### [Problem to solve]
Please reproduce the line containing "discount: 40.85 -> 34.57" and every line after it in the records below, exactly and with nothing else.

(Excerpts from a dataset)
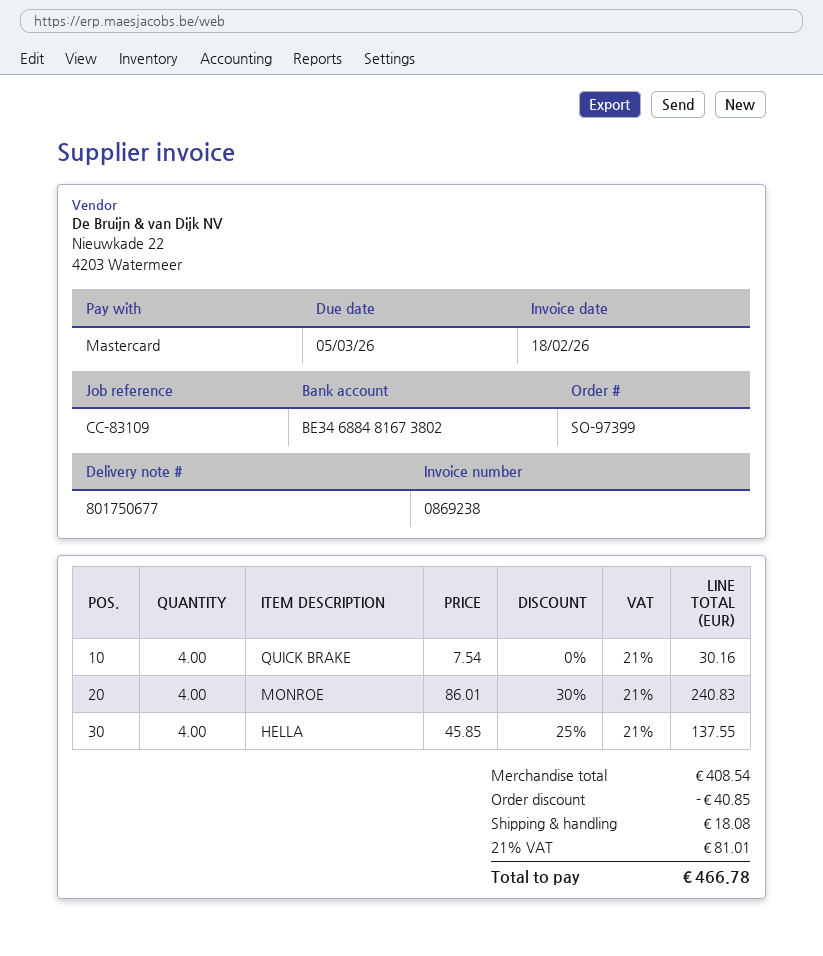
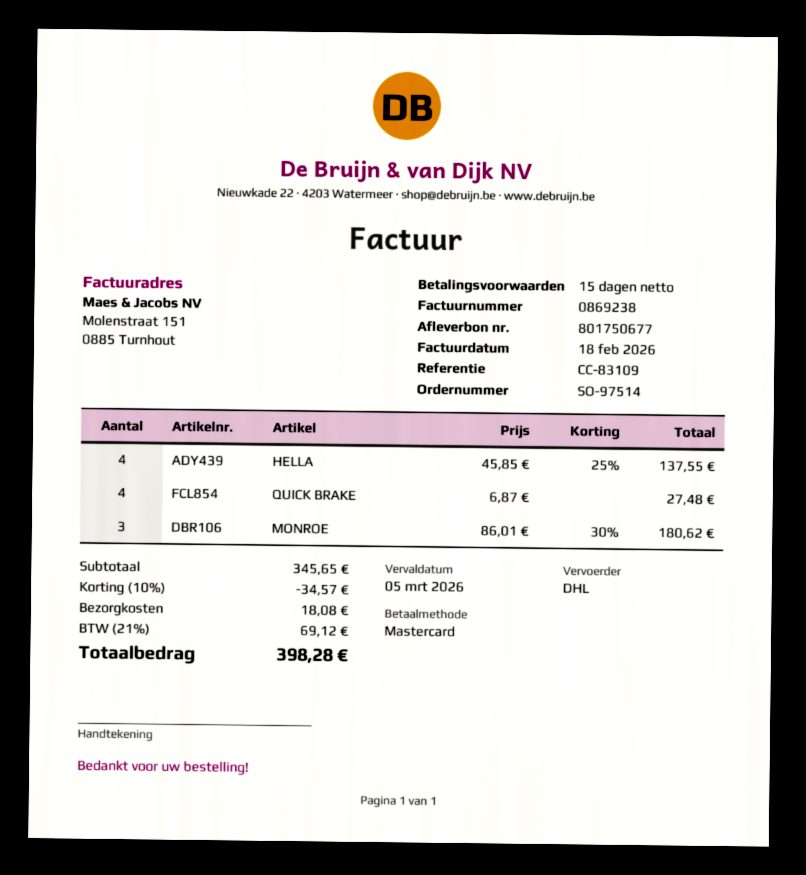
order number: SO-97399 -> SO-97514
QUICK BRAKE: 4 x 7.54 = 30.16 -> 4 x 6.87 = 27.48
MONROE: 4 x 86.01 - 30% = 240.83 -> 3 x 86.01 - 30% = 180.62
subtotal: 408.54 -> 345.65
discount: 40.85 -> 34.57
tax: 21% = 81.01 -> 21% = 69.12
total: 466.78 -> 398.28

### [Written answer]
discount: 40.85 -> 34.57
tax: 21% = 81.01 -> 21% = 69.12
total: 466.78 -> 398.28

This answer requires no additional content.